»»

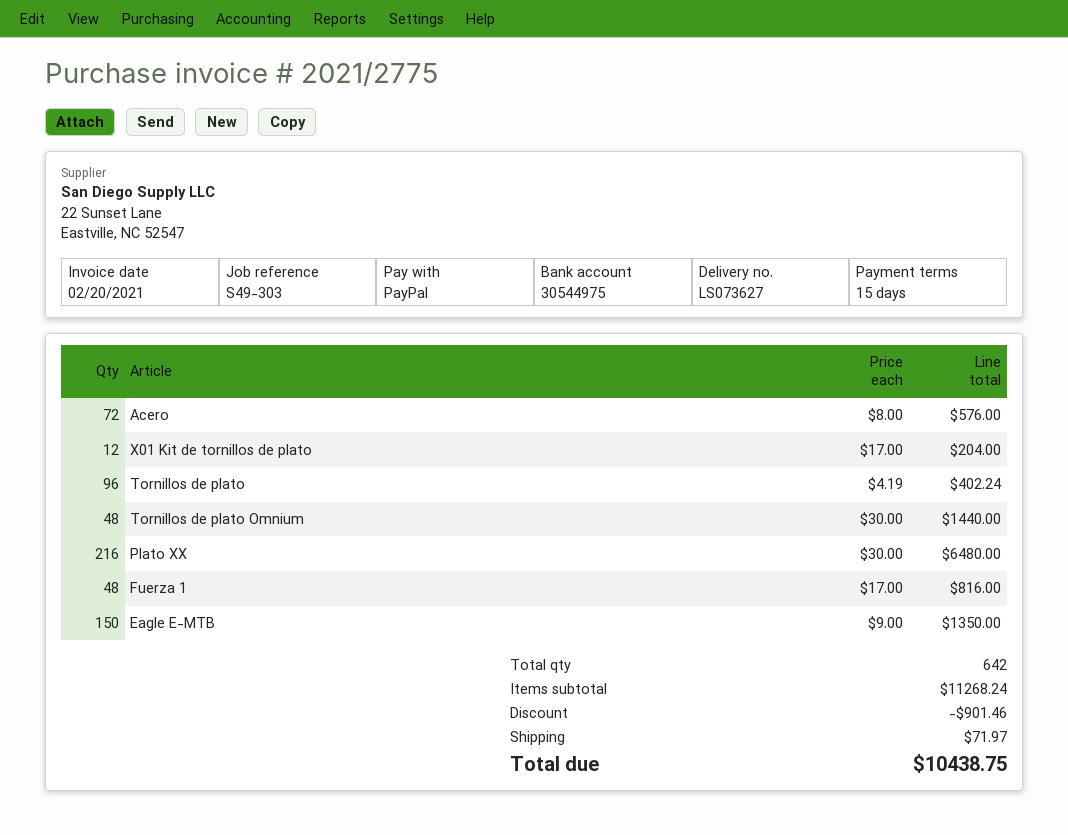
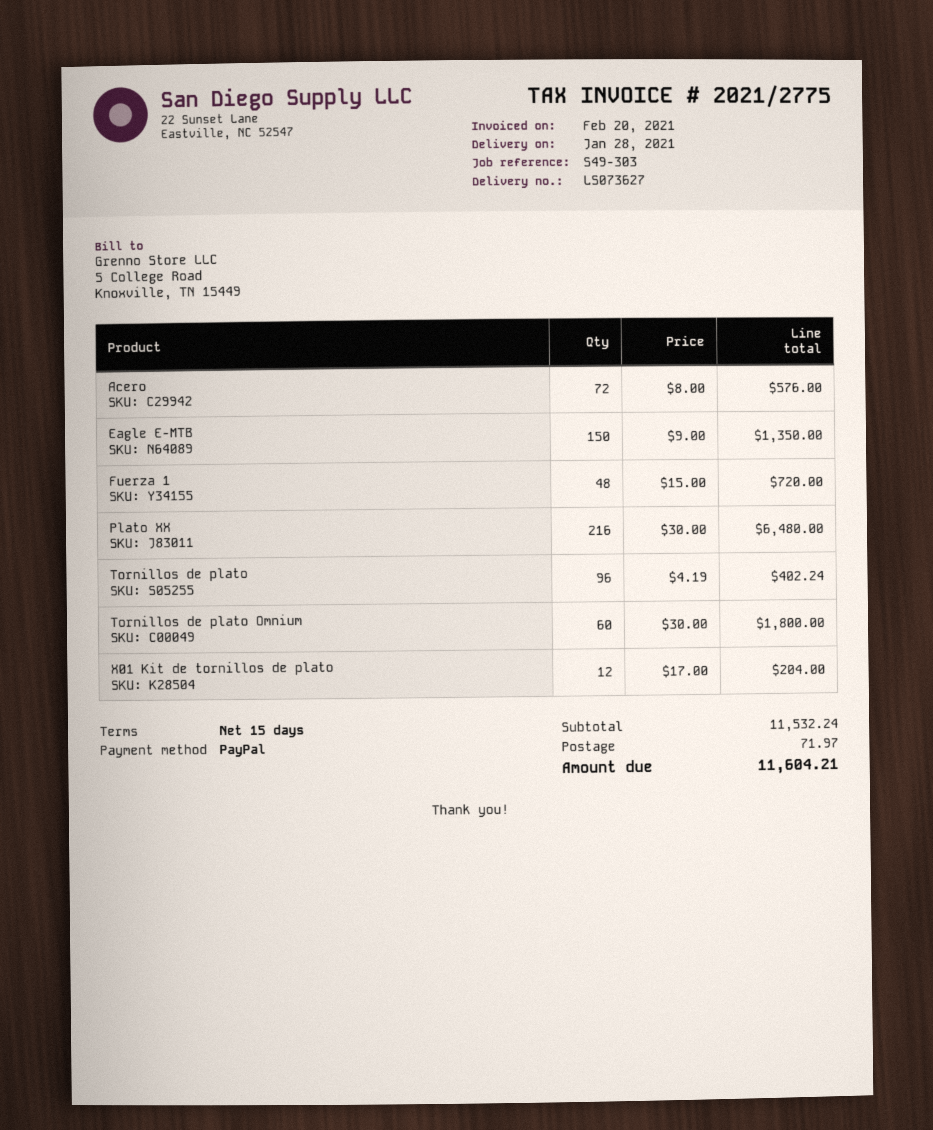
Tornillos de plato Omnium: 48 x 30.00 = 1440.00 -> 60 x 30.00 = 1800.00
Fuerza 1: 48 x 17.00 = 816.00 -> 48 x 15.00 = 720.00
subtotal: 11268.24 -> 11532.24
discount: 901.46 -> none
total: 10438.75 -> 11604.21

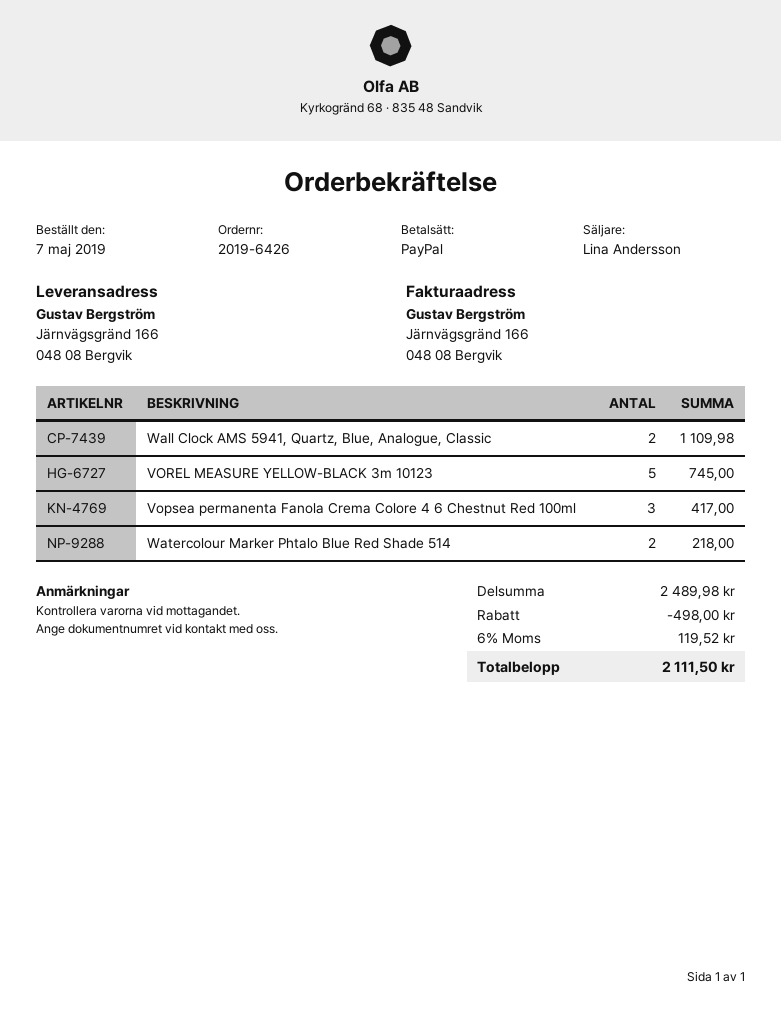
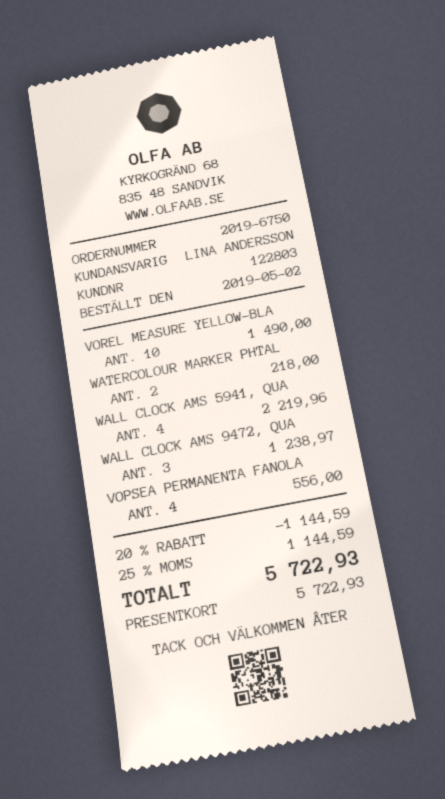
order number: 2019-6426 -> 2019-6750
order date: 2019-05-07 -> 2019-05-02
payment method: PayPal -> gift card
Wall Clock AMS 5941, Quartz, Blue, Analogue, Classic: 2 for 1109.98 -> 4 for 2219.96
VOREL MEASURE YELLOW-BLACK 3m 10123: 5 for 745.00 -> 10 for 1490.00
Vopsea permanenta Fanola Crema Colore 4 6 Chestnut Red 100ml: 3 for 417.00 -> 4 for 556.00
WALL CLOCK AMS 9472, QUA: none -> 3 for 1238.97
discount: 498.00 -> 1144.59
tax: 6% = 119.52 -> 25% = 1144.59
total: 2111.50 -> 5722.93

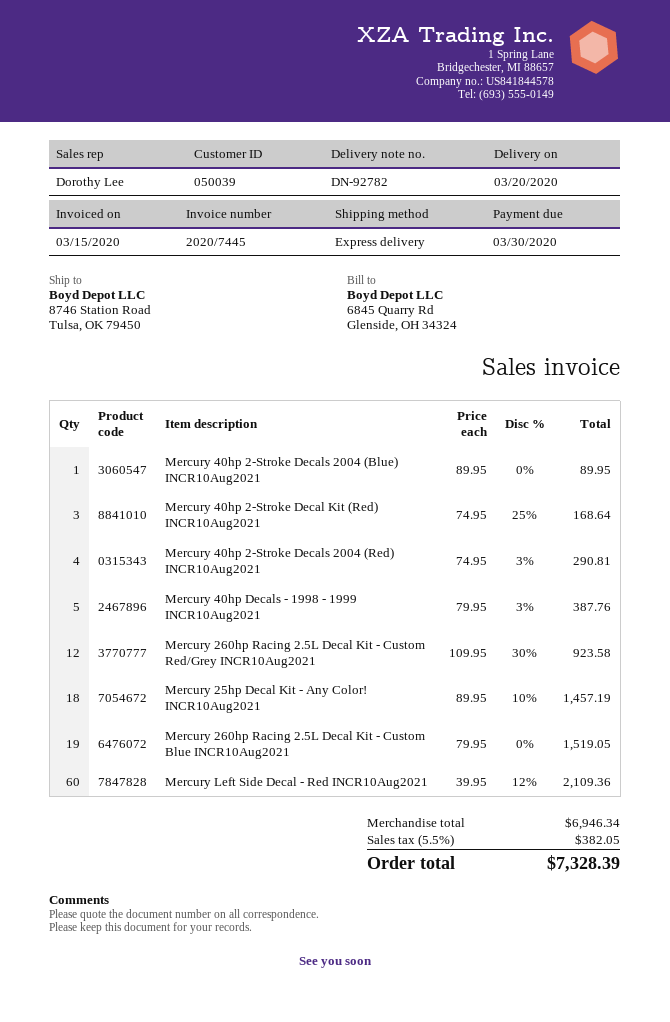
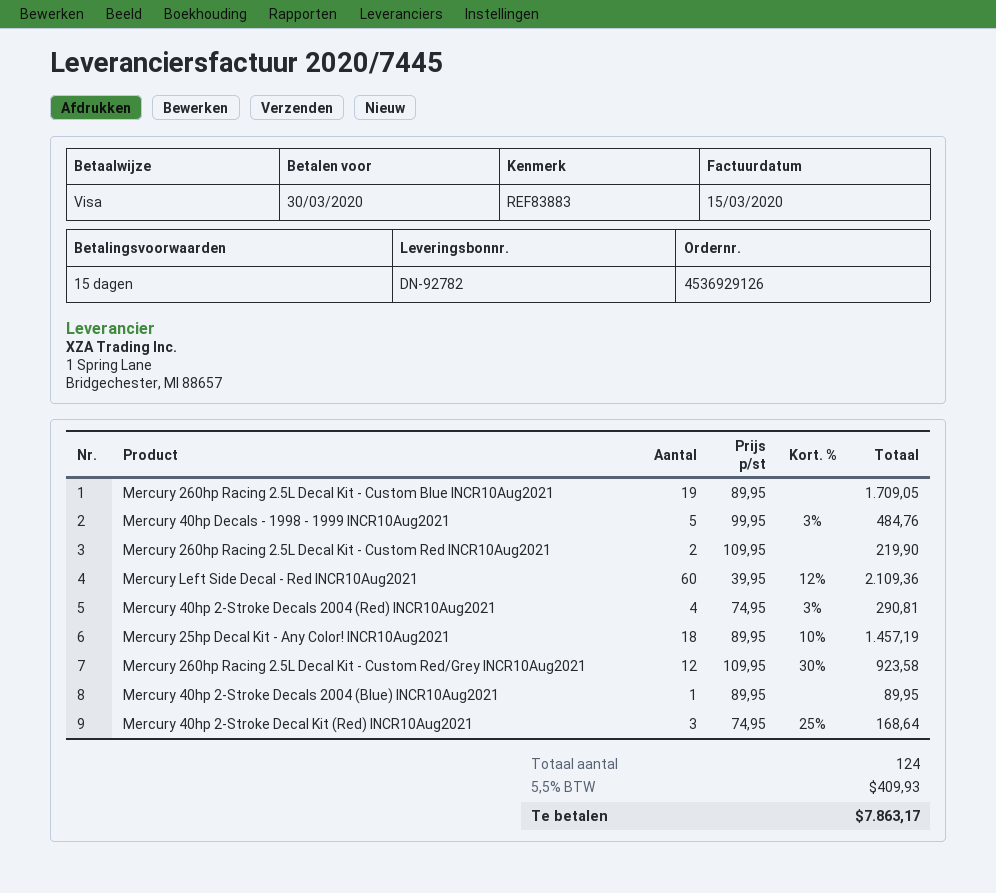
Mercury 40hp Decals - 1998 - 1999 INCR10Aug2021: 5 x 79.95 - 3% = 387.76 -> 5 x 99.95 - 3% = 484.76
Mercury 260hp Racing 2.5L Decal Kit - Custom Blue INCR10Aug2021: 19 x 79.95 = 1519.05 -> 19 x 89.95 = 1709.05
Mercury 260hp Racing 2.5L Decal Kit - Custom Red INCR10Aug2021: none -> 2 x 109.95 = 219.90
tax: 5.5% = 382.05 -> 5.5% = 409.93
total: 7328.39 -> 7863.17

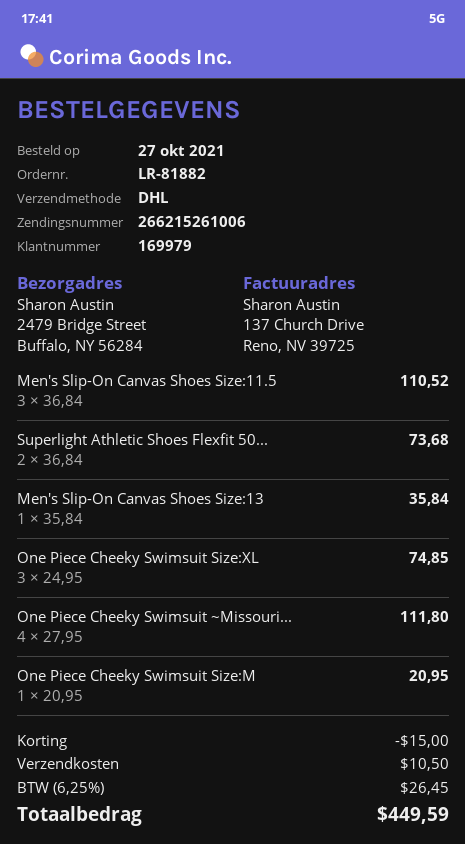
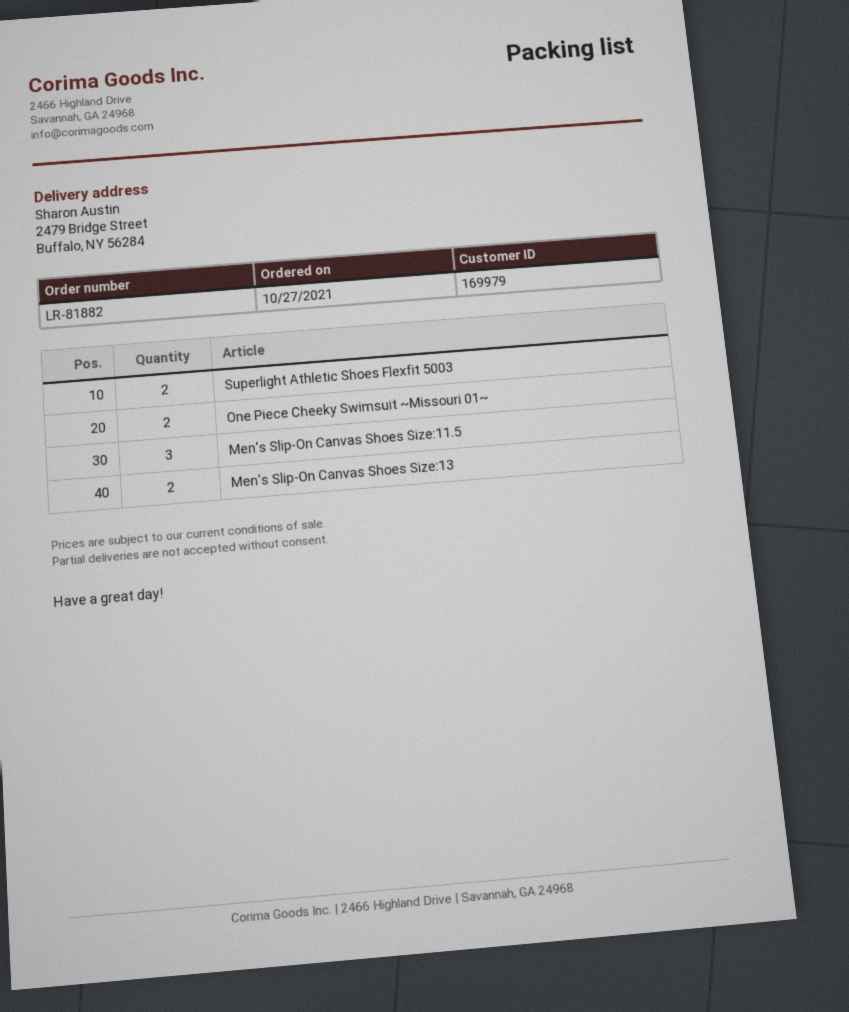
Men's Slip-On Canvas Shoes Size:13: 1 -> 2
One Piece Cheeky Swimsuit Size:XL: 3 -> none
One Piece Cheeky Swimsuit ~Missouri...: 4 -> 2
One Piece Cheeky Swimsuit Size:M: 1 -> none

««

### TASK
For this exercise, reproduce exactly the lines of the records above from the one with "WALL CLOCK AMS 9472, QUA: none" up to and including the one with "Mercury 260hp Racing 2.5L Decal Kit - Custom Red", without pictures.

### RESPONSE TO THIS TASK
WALL CLOCK AMS 9472, QUA: none -> 3 for 1238.97
discount: 498.00 -> 1144.59
tax: 6% = 119.52 -> 25% = 1144.59
total: 2111.50 -> 5722.93

Mercury 40hp Decals - 1998 - 1999 INCR10Aug2021: 5 x 79.95 - 3% = 387.76 -> 5 x 99.95 - 3% = 484.76
Mercury 260hp Racing 2.5L Decal Kit - Custom Blue INCR10Aug2021: 19 x 79.95 = 1519.05 -> 19 x 89.95 = 1709.05
Mercury 260hp Racing 2.5L Decal Kit - Custom Red INCR10Aug2021: none -> 2 x 109.95 = 219.90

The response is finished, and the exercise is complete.